The Troester and Frlekin decisions call for new solutions to these wage-and-hour problems.  Using facial recognition technology to track employees entering or leaving a work site could be the solution employers are looking for.

Employee Privacy Implications of Using Facial Recognition Technology

The decision to utilize facial recognition technology to replace traditional time clocks is one that requires vendor due diligence and balancing of employee privacy issues.  As an initial matter, data processed or stored on time clock systems using facial recognition technology will likely constitute biometric data protected by section 1798.82 of the Civil Code, known as California’s data breach reporting law.  Employers that opt to use facial recognition technology should be cognizant of their obligations to secure biometric data using appropriate measures like encryption.

Another source of potential regulation is the California Consumer Privacy Act (CCPA), which applies to certain covered employers in California.  As previously reported in Employee Privacy by Design: Guidance for Employers Beginning to Comply with the California Consumer Privacy Act and Big Bang! California Expands Employee Privacy Rights & Insights from the Office of Attorney General, the CCPA is one of the most significant pieces of privacy legislation in the United States.  The CCPA provides California consumers and employees certain privacy rights and protections over their personal information collected by businesses.  Under the law, covered employers must provide employees with disclosures about the types of personal information they collect from employees and why they collect them.  One form of personal information regulated by the CCPA is biometric data.

For now, the CCPA does not expressly restrict an employer’s ability to implement facial recognition technology to track an employee’s work hours; the covered employer must simply provide its employees with a notice at collection that sets forth specific information regarding the facial recognition time clocks and the use of the employee’s biometric data.  In 2021, however, employees will have additional rights under CCPA, including the right to request access and deletion of their personal information.  In addition to providing notice to employees, companies must ensure that biometric data is processed, handled, and secured in an appropriate manner.  Failure to reasonably secure data could result in significant penalties under the CCPA if the data is compromised.

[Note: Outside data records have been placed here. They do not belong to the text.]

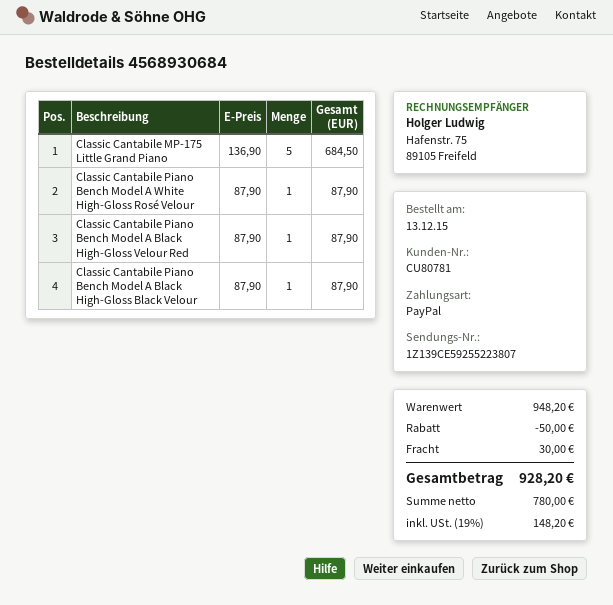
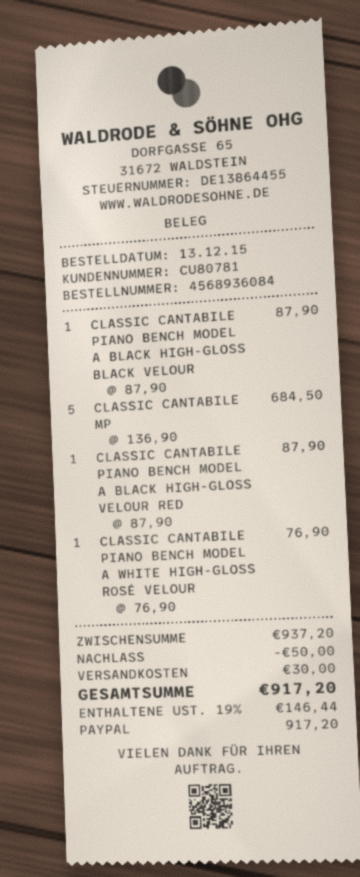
order number: 4568930684 -> 4568936084
Classic Cantabile Piano Bench Model A White High-Gloss Rosé Velour: 1 x 87.90 = 87.90 -> 1 x 76.90 = 76.90
subtotal: 948.20 -> 937.20
tax: 19% = 148.20 -> 19% = 146.44
total: 928.20 -> 917.20

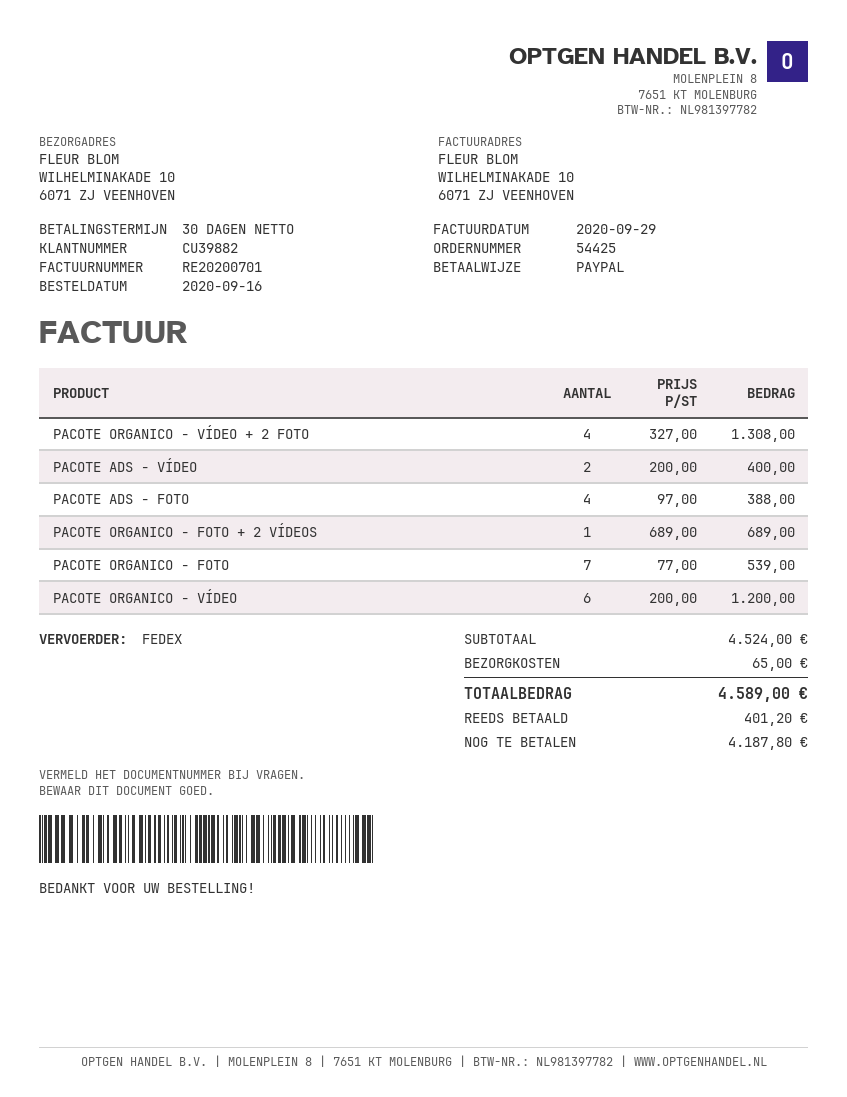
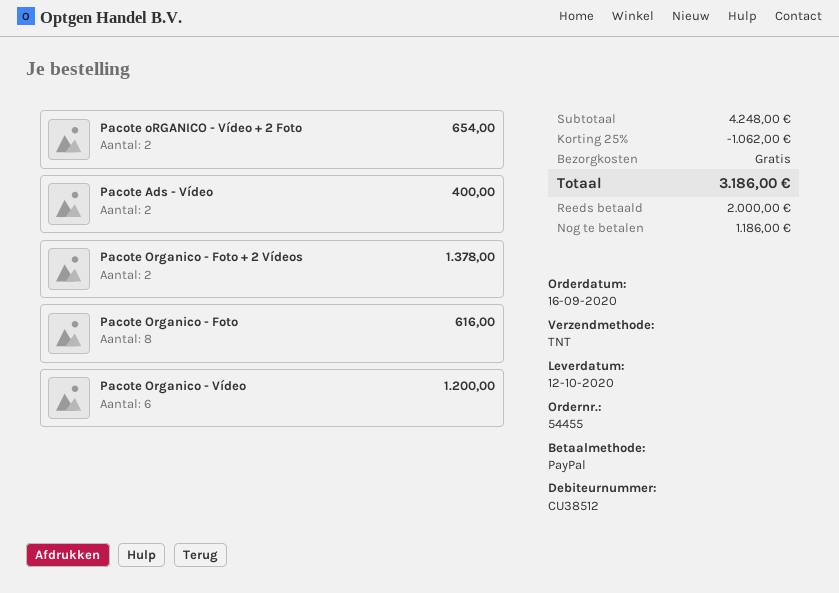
order number: 54425 -> 54455
customer number: CU39882 -> CU38512
shipping method: FedEx -> TNT
PACOTE ORGANICO - VÍDEO + 2 FOTO: 4 for 1308.00 -> 2 for 654.00
PACOTE ADS - FOTO: 4 for 388.00 -> none
PACOTE ORGANICO - FOTO + 2 VÍDEOS: 1 for 689.00 -> 2 for 1378.00
PACOTE ORGANICO - FOTO: 7 for 539.00 -> 8 for 616.00
subtotal: 4524.00 -> 4248.00
discount: none -> 25% = 1062.00
shipping: 65.00 -> 0.00
total: 4589.00 -> 3186.00
deposit: 401.20 -> 2000.00
balance: 4187.80 -> 1186.00

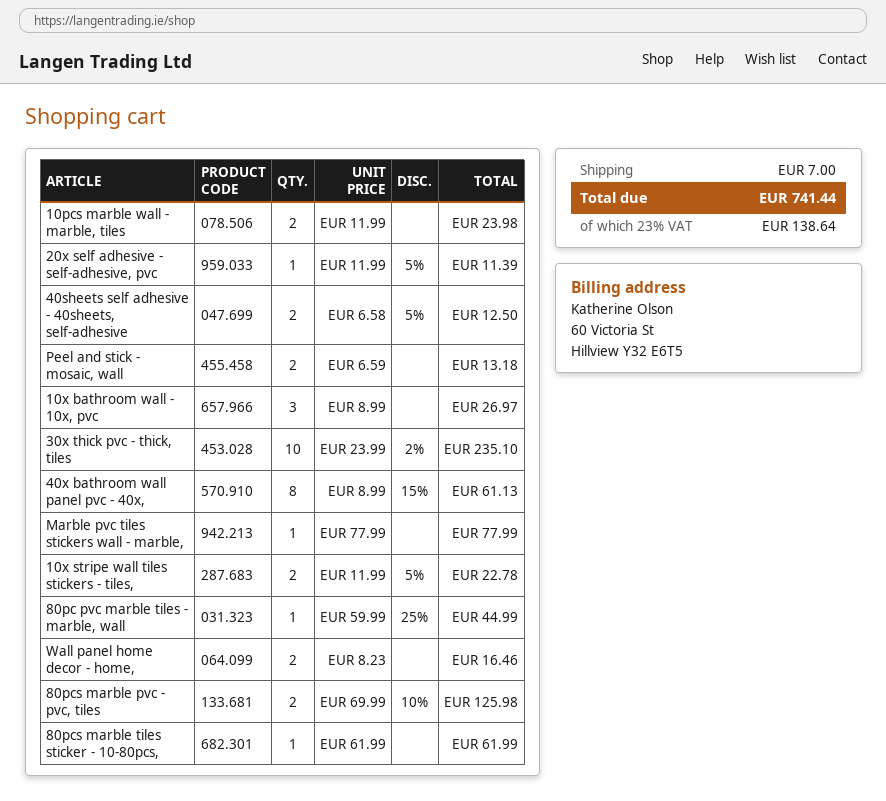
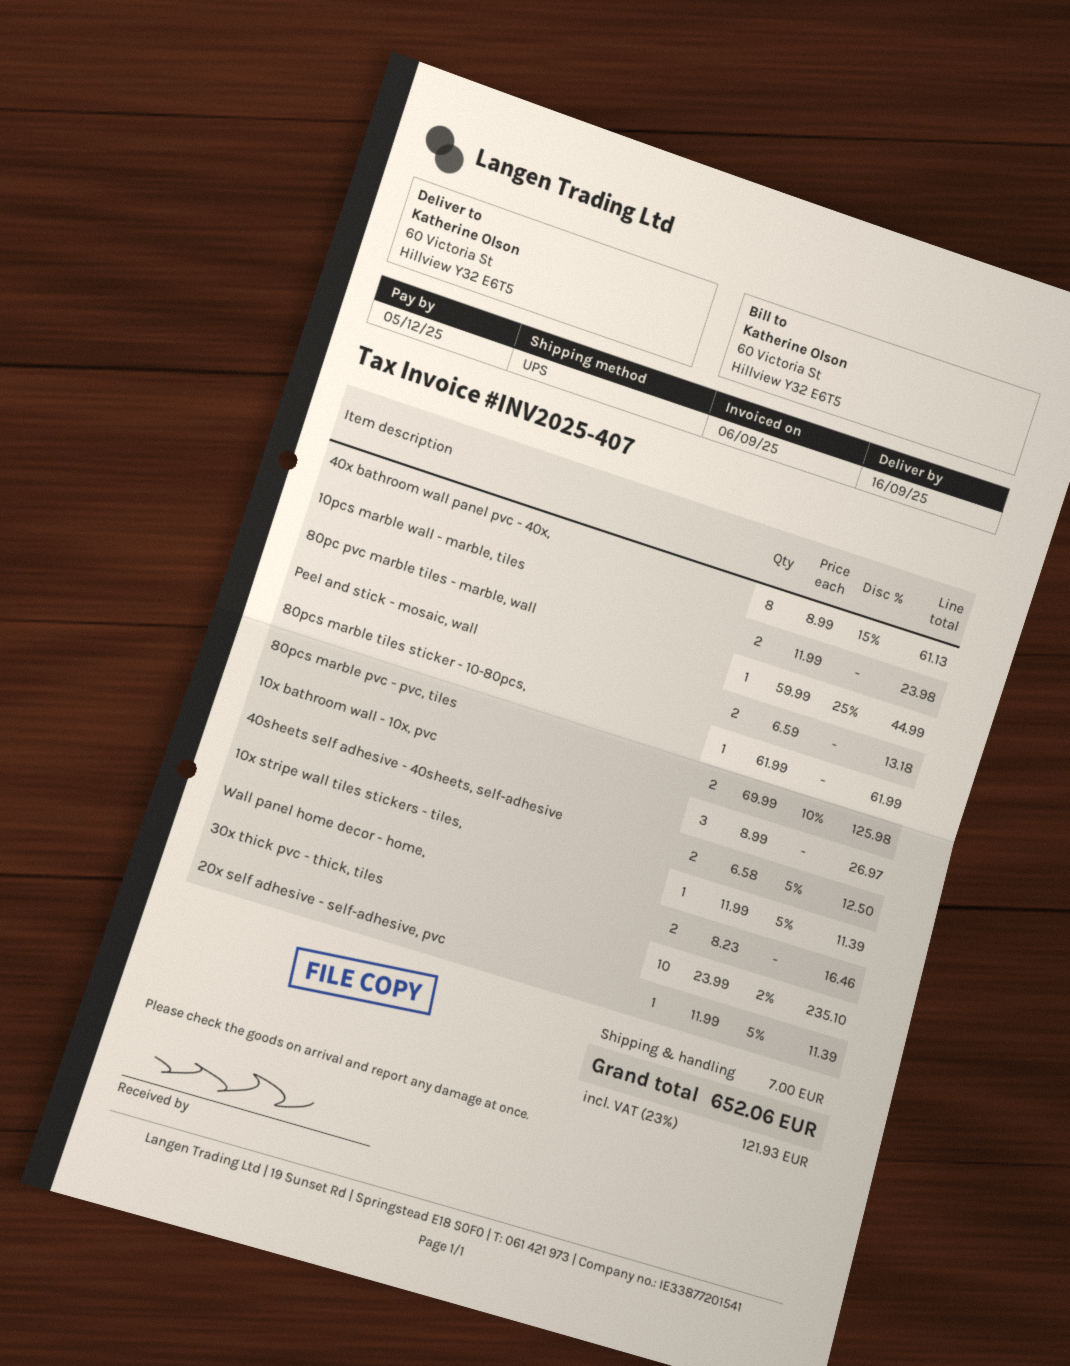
Marble pvc tiles stickers wall - marble,: 1 x 77.99 = 77.99 -> none
10x stripe wall tiles stickers - tiles,: 2 x 11.99 - 5% = 22.78 -> 1 x 11.99 - 5% = 11.39
tax: 23% = 138.64 -> 23% = 121.93
total: 741.44 -> 652.06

Given its present lack of restriction on the use of biometric data, the future of the CCPA’s regulatory landscape may resemble Illinois’ Biometric Information Privacy Act (BIPA), which we have written about here and here.  Like the CCPA, the BIPA sets forth various notice requirements for private entities that collect “biometric identifiers” and “biometric information,” which include a scan of a person’s facial geometry.  From there, the BIPA goes further than the CCPA by requiring employers to obtain consent before collecting their employee’s biometric data.  Among other things, the BIPA also requires employers to develop a written policy establishing a retention schedule and guidelines for permanently destroying biometric identifiers and information when the initial purpose for collecting or obtaining the identifiers or information has been satisfied, or within three years of the employee’s termination, whichever occurs first.

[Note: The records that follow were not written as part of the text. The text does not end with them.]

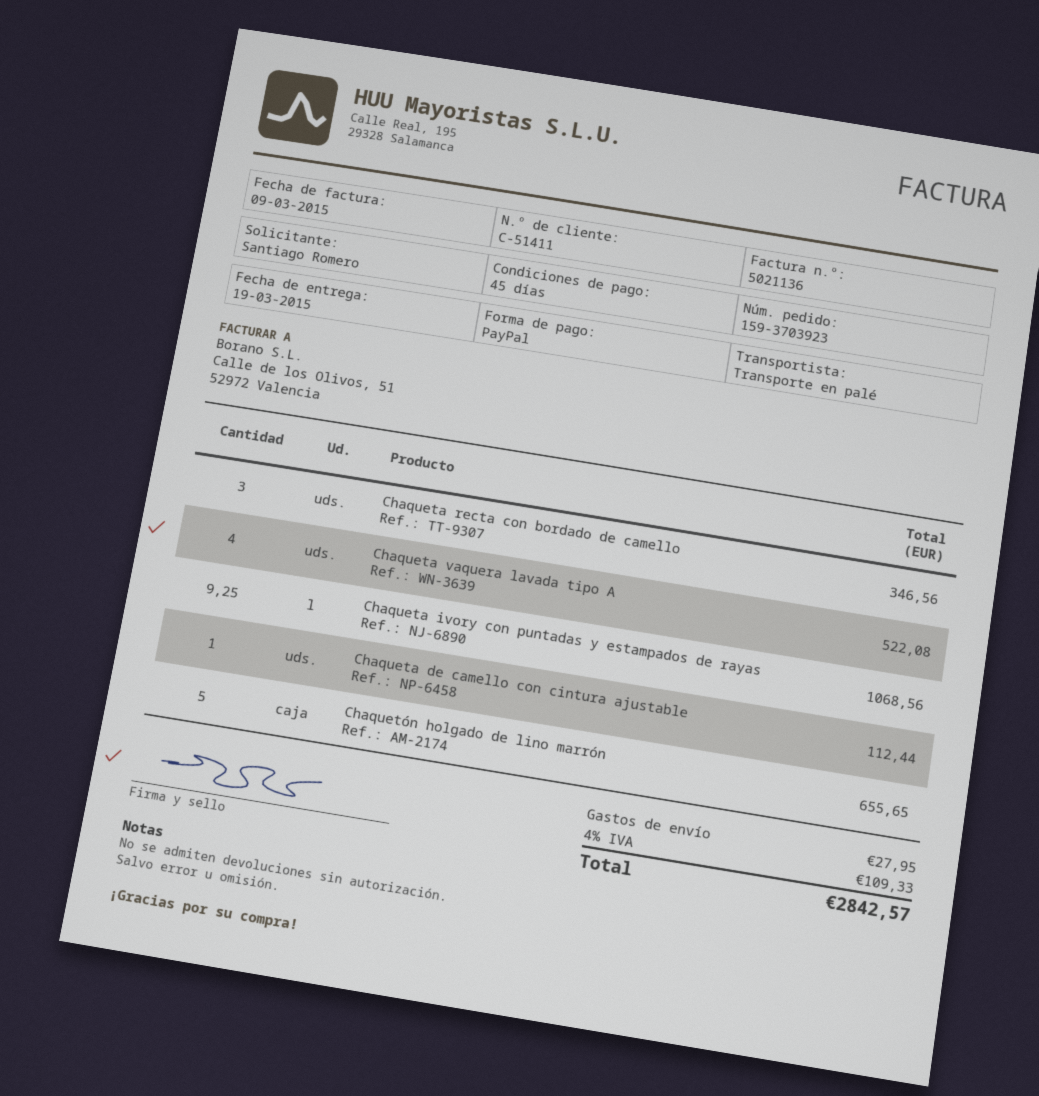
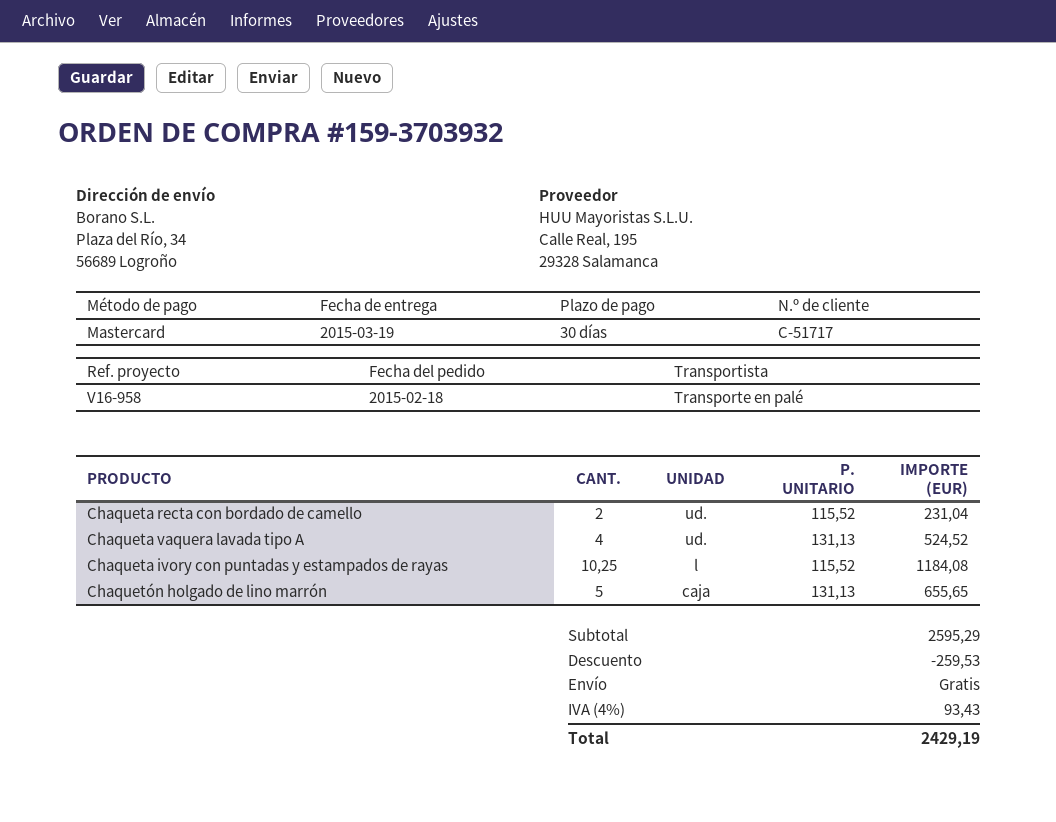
order number: 159-3703923 -> 159-3703932
payment terms: 45 days -> 30 days
customer number: C-51411 -> C-51717
payment method: PayPal -> Mastercard
Chaqueta recta con bordado de camello: 3 for 346.56 -> 2 for 231.04
Chaqueta vaquera lavada tipo A: 4 for 522.08 -> 4 for 524.52
Chaqueta ivory con puntadas y estampados de rayas: 9.25 for 1068.56 -> 10.25 for 1184.08
Chaqueta de camello con cintura ajustable: 1 for 112.44 -> none
discount: none -> 259.53
shipping: 27.95 -> 0.00
tax: 4% = 109.33 -> 4% = 93.43
total: 2842.57 -> 2429.19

Facial Recognition Technology Is Here to Stay

As the world adjusts to a new “normal” that involves physical distancing and a heightened focus on sanitation, businesses are going to look toward reducing the number of physical touch points in the workplace.  Facial recognition technology – already under consideration following the California Supreme Court’s decisions in Troester and Frlekin – will likely play a key role in the future workplace.

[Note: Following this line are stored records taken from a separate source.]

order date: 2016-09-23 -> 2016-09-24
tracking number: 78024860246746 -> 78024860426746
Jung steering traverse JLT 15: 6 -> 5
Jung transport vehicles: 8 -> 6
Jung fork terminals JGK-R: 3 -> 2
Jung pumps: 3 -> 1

As you are aware, things are changing quickly and there is no clear-cut authority or bright line rules.  This is not an unequivocal statement of the law, but instead represents our best interpretation of where things currently stand.  This article does not address the potential impacts of the numerous other local, state and federal orders that have been issued in response to the COVID-19 pandemic, including, without limitation, potential liability should an employee become ill, requirements regarding family leave, sick pay and other issues.